The differences in labor progress between vaginal and cesarean delivery have been illustrated objectively by serial intrapartum transperineal ultrasonographic assessment of fetal head descent. This tool is potentially predictive of women who will require cesarean delivery because of failure to progress.

摘要

背景

分娩困难的诊断通常由产程的偏差决定,而产程的评估则通过使用产程图来进行。最近,经会阴超声评估胎儿头部下降已被引入,以更客观、非侵入性的方式评估第一产程的产程进展。

目的

本研究旨在通过比较阴道分娩和剖宫产的经会阴超声评估胎儿头部下降的产程进展差异,来确定经会阴超声评估胎儿头部下降的差异。

研究设计

这是一项前瞻性纵向研究,共纳入 315 名单胎妊娠的妇女,她们在 2016 年 12 月至 2017 年 12 月期间足月行引产。

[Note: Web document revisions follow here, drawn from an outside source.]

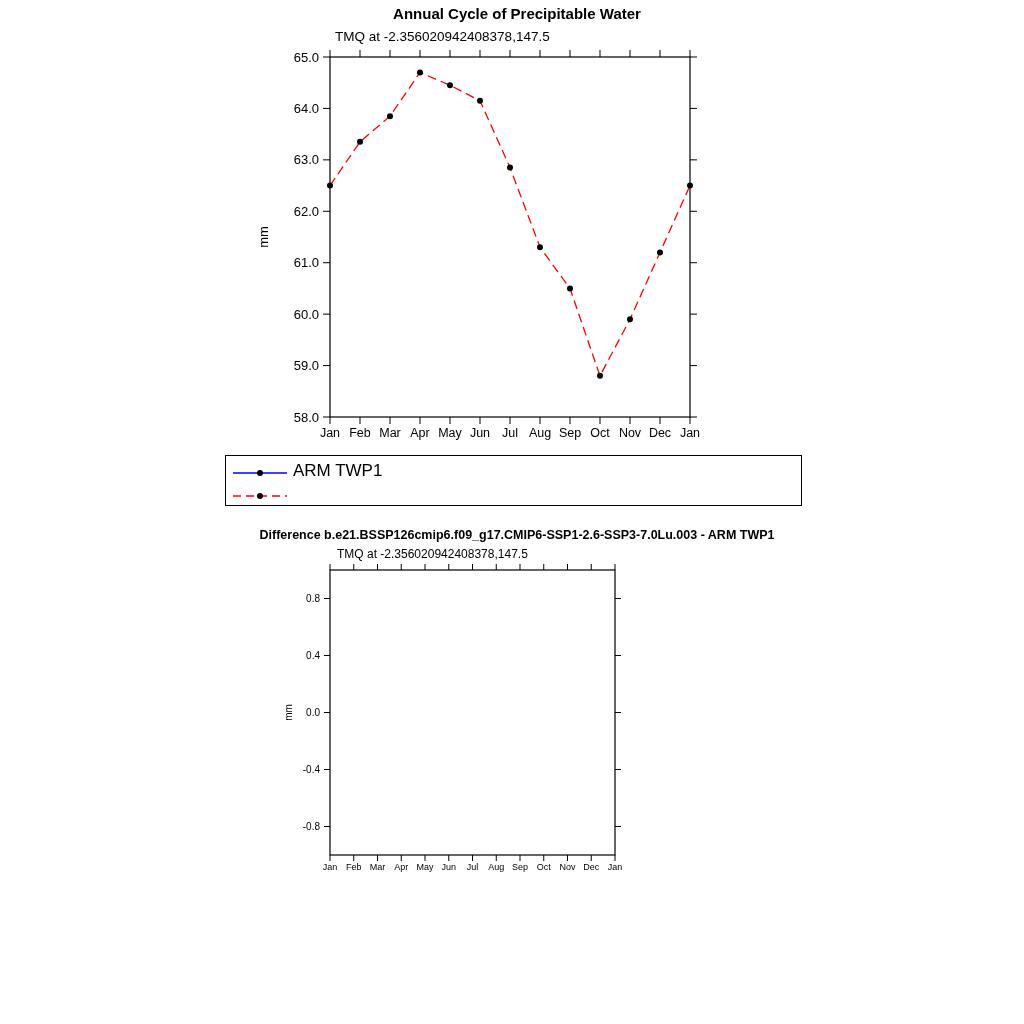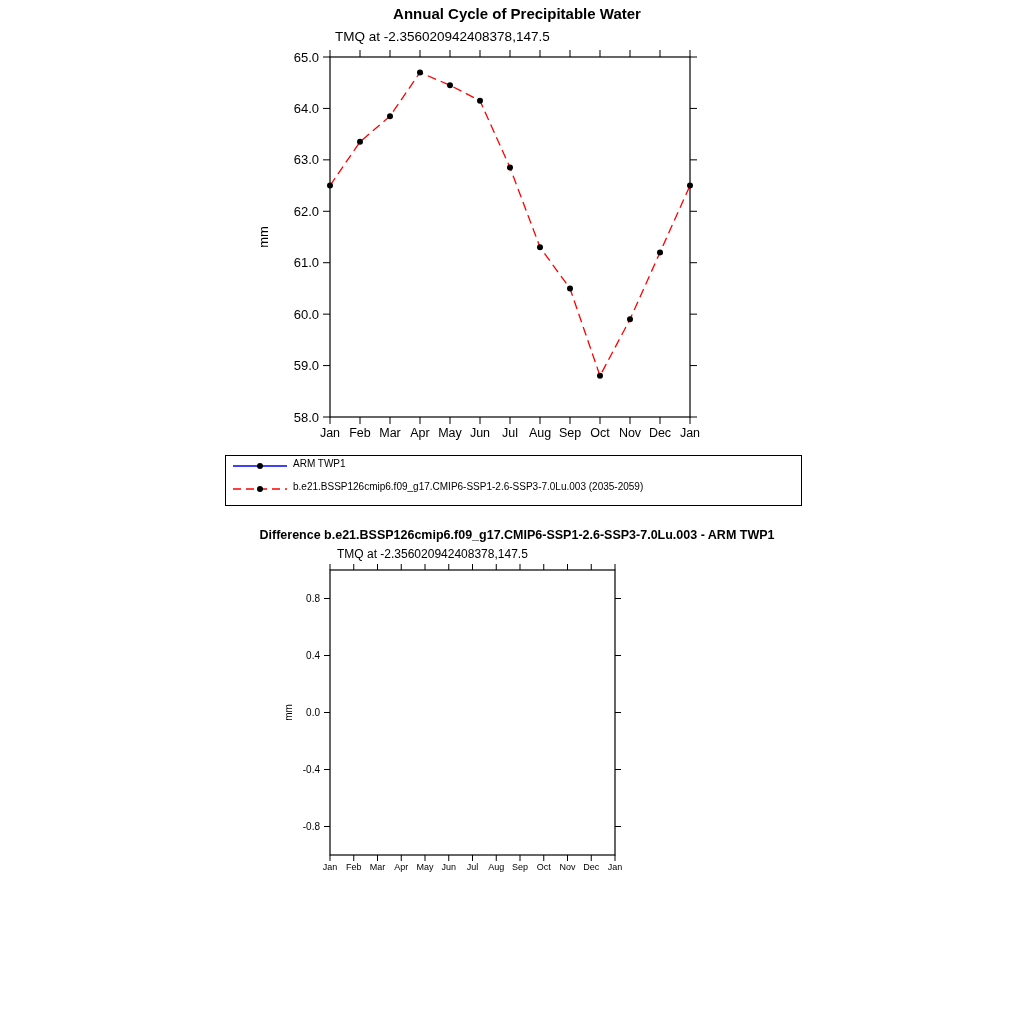--- a/index.html
+++ b/index.html
@@ -15,21 +15,21 @@
   .abs { position: absolute; }
   #title1 { top: 5px; left: 0; width: 1034px; text-align: center; font-size: 15px; font-weight: bold; }
   #subtitle1 { top: 29px; left: 335px; font-size: 13.5px; }
   #chart1-svg { top: 0; left: 0; }
   #legend {
     top: 455px; left: 225px; width: 577px; height: 51px;
     border: 1px solid #000;
     padding: 2px 0 0 6px;
     background: #fff;
   }
-  .legend-row { display: flex; align-items: flex-start; height: 23px; font-size: 10px; white-space: nowrap; }
+  .legend-row { display: flex; align-items: flex-end; height: 23px; font-size: 17px; white-space: nowrap; }
   .legend-row svg { margin-right: 5px; flex: 0 0 auto; }
   #title2 { top: 528px; left: 0; width: 1034px; text-align: center; font-size: 12.5px; font-weight: bold; }
   #subtitle2 { top: 547px; left: 337px; font-size: 12px; }
   #chart2-svg { top: 520px; left: 0; }
   svg text { font-family: "Liberation Sans", sans-serif; fill: #000; }
 </style>
 </head>
 <body>
 
 <div class="abs" id="title1">Annual Cycle of Precipitable Water</div>
@@ -123,21 +123,20 @@
         <line x1="1" y1="8" x2="55" y2="8" stroke="#0000ff" stroke-width="1.3"></line>
         <circle cx="28" cy="8" r="3" fill="#000000"></circle>
       </svg>
     <span>ARM TWP1</span>
   </div>
   <div class="legend-row">
     <svg width="56" height="16">
         <line x1="1" y1="8" x2="55" y2="8" stroke="#ff0000" stroke-width="1.3" stroke-dasharray="8 5"></line>
         <circle cx="28" cy="8" r="3" fill="#000000"></circle>
       </svg>
-    <span>b.e21.BSSP126cmip6.f09_g17.CMIP6-SSP1-2.6-SSP3-7.0Lu.003 (2035-2059)</span>
   </div>
 </div>
 
 <div class="abs" id="title2">Difference b.e21.BSSP126cmip6.f09_g17.CMIP6-SSP1-2.6-SSP3-7.0Lu.003 - ARM TWP1</div>
 <div class="abs" id="subtitle2">TMQ at -2.356020942408378,147.5</div>
 
 <svg class="abs" id="chart2-svg" width="1024" height="390">
     <rect x="330" y="50" width="285" height="285" fill="none" stroke="#000" stroke-width="1.2"></rect>
     <line x1="330" y1="306.5" x2="324" y2="306.5" stroke="#000"></line>
     <line x1="615" y1="306.5" x2="621" y2="306.5" stroke="#000"></line>

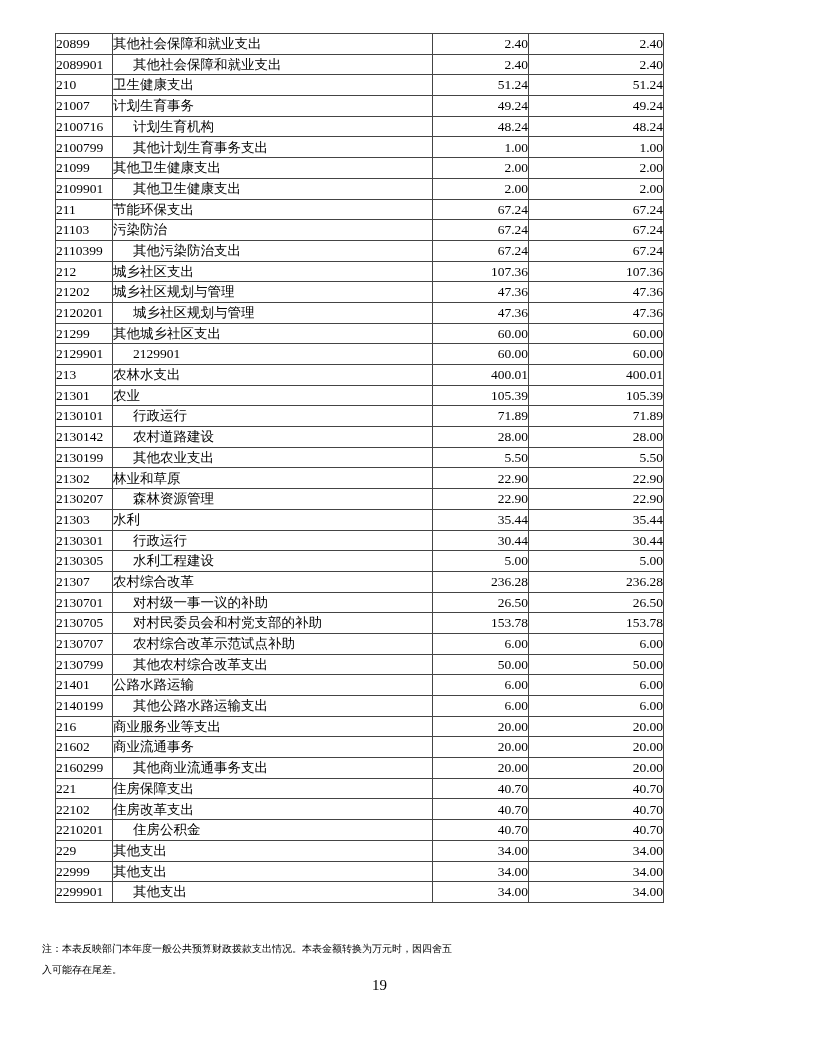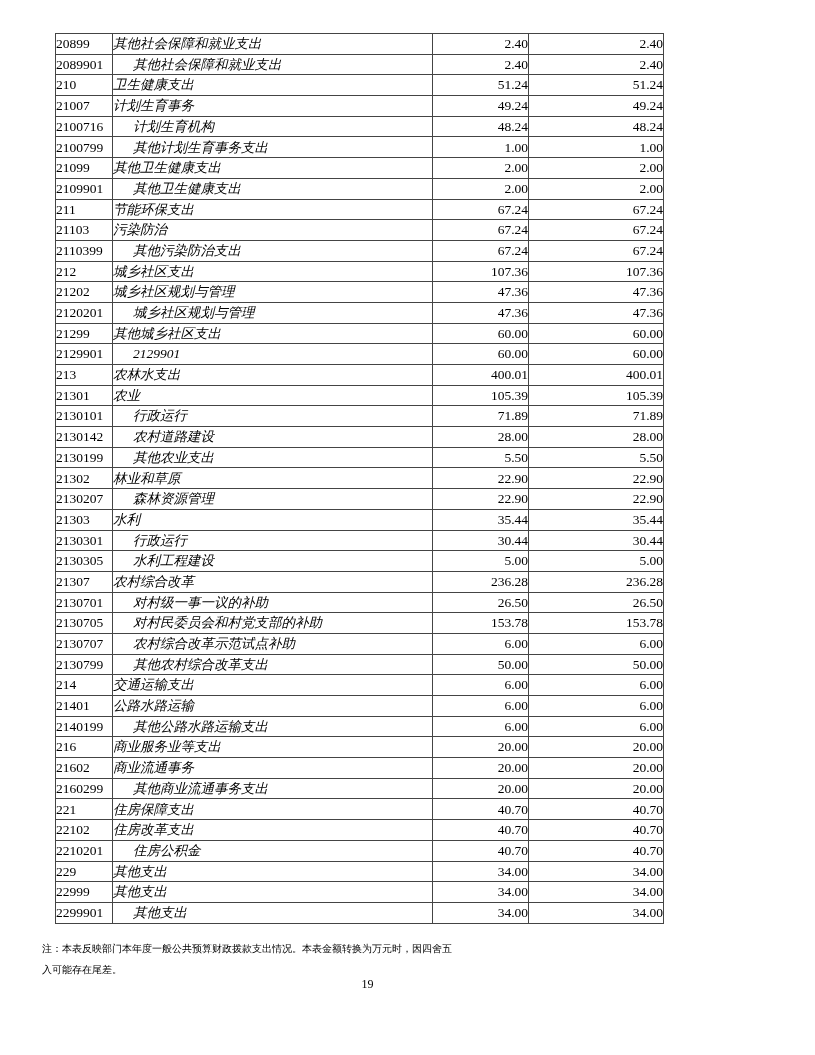--- a/index.html
+++ b/index.html
@@ -28,38 +28,38 @@
     border: 1px solid #444444;
     font-size: 13.5px;
     height: 19.7px;
     padding: 0;
     vertical-align: middle;
     white-space: nowrap;
     overflow: hidden;
     line-height: 1;
   }
   td.code  { padding-left: 3px; }
-  td.name  { padding-left: 4px; font-style: italic; }
+  td.name  { padding-left: 4px; }
   td.name.indent { padding-left: 20px; }
   td.val   { text-align: right; padding-right: 5px; }
   .note {
     position: absolute;
     left: 42px;
     top: 938px;
     width: 710px;
     font-size: 10px;
     line-height: 21px;
   }
   .pagenum {
     position: absolute;
-    left: 0;
+    left: 12px;
     top: 977px;
     width: 100%;
     text-align: center;
-    font-size: 12px;
+    font-size: 15px;
   }
 </style>
 </head>
 <body>
 
 <div class="page">
 
   <table class="budget">
     <colgroup>
       <col style="width:57px">
@@ -248,26 +248,20 @@
           <td class="val">6.00</td>
           <td class="val">6.00</td>
         </tr>
         <tr>
           <td class="code">2130799</td>
           <td class="name indent">其他农村综合改革支出</td>
           <td class="val">50.00</td>
           <td class="val">50.00</td>
         </tr>
         <tr>
-          <td class="code">214</td>
-          <td class="name">交通运输支出</td>
-          <td class="val">6.00</td>
-          <td class="val">6.00</td>
-        </tr>
-        <tr>
           <td class="code">21401</td>
           <td class="name">公路水路运输</td>
           <td class="val">6.00</td>
           <td class="val">6.00</td>
         </tr>
         <tr>
           <td class="code">2140199</td>
           <td class="name indent">其他公路水路运输支出</td>
           <td class="val">6.00</td>
           <td class="val">6.00</td>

在引产开始后,通过阴道检查和经会阴超声评估宫颈扩张和胎儿头位,对宫颈扩张和胎儿头位进行连续配对评估。根据医院方案,在潜伏期和活跃期,分别每 24 小时和 4 小时进行一次评估。研究人员和临床团队彼此之间对彼此的发现均不知情。采用混合效应模型对重复测量数据进行分析。为了确定分娩方式对矢状面角度进展和头会阴距离与胎儿头位和宫颈扩张之间的关系的影响,确定了每个分娩方式与胎儿头位或宫颈扩张之间交互项的显著性,同时考虑了经产妇和肥胖的影响。使用受试者工作特征曲线下面积来评估连续经会阴超声在预测因进展失败而需要剖宫产的妇女方面的表现。

结果

共进行了 1198 次阴道检查和超声评估,每位妇女的中位数为 3 次。中位数评估-评估间隔为 4.6 小时(四分位间距为 4.3-5.1 小时)。与剖宫产的妇女相比,阴道分娩的妇女的矢状面角度进展和头会阴距离与胎儿头位和宫颈扩张的斜率更陡(n=261)。客观上,在需要剖宫产的妇女中,胎儿头位和宫颈扩张每增加 1 单位,矢状面角度进展分别额外下降 5.11 度和 1.37 度(P<.01;P=.01),而在阴道分娩的妇女中,这一变化则不明显,这是在考虑个体的重复测量和混杂因素后得出的结果。对于胎儿头位和宫颈扩张每增加 1 单位,头会阴距离的相应增加分别为 0.27 厘米(P<.01)和 0.12 厘米(P<.01)。将母体特征与胎儿头位每增加 1 单位时矢状面角度进展的时间变化相结合,对于预测因进展失败而需要剖宫产的妇女,受试者工作特征曲线下面积为 0.85(95%置信区间,0.76-0.94),灵敏度为 79%,特异性为 80%。

结论

通过经会阴超声评估胎儿头部下降的连续评估,客观地说明了阴道分娩和剖宫产分娩之间的产程进展差异。该工具具有预测因进展失败而需要剖宫产的妇女的潜力。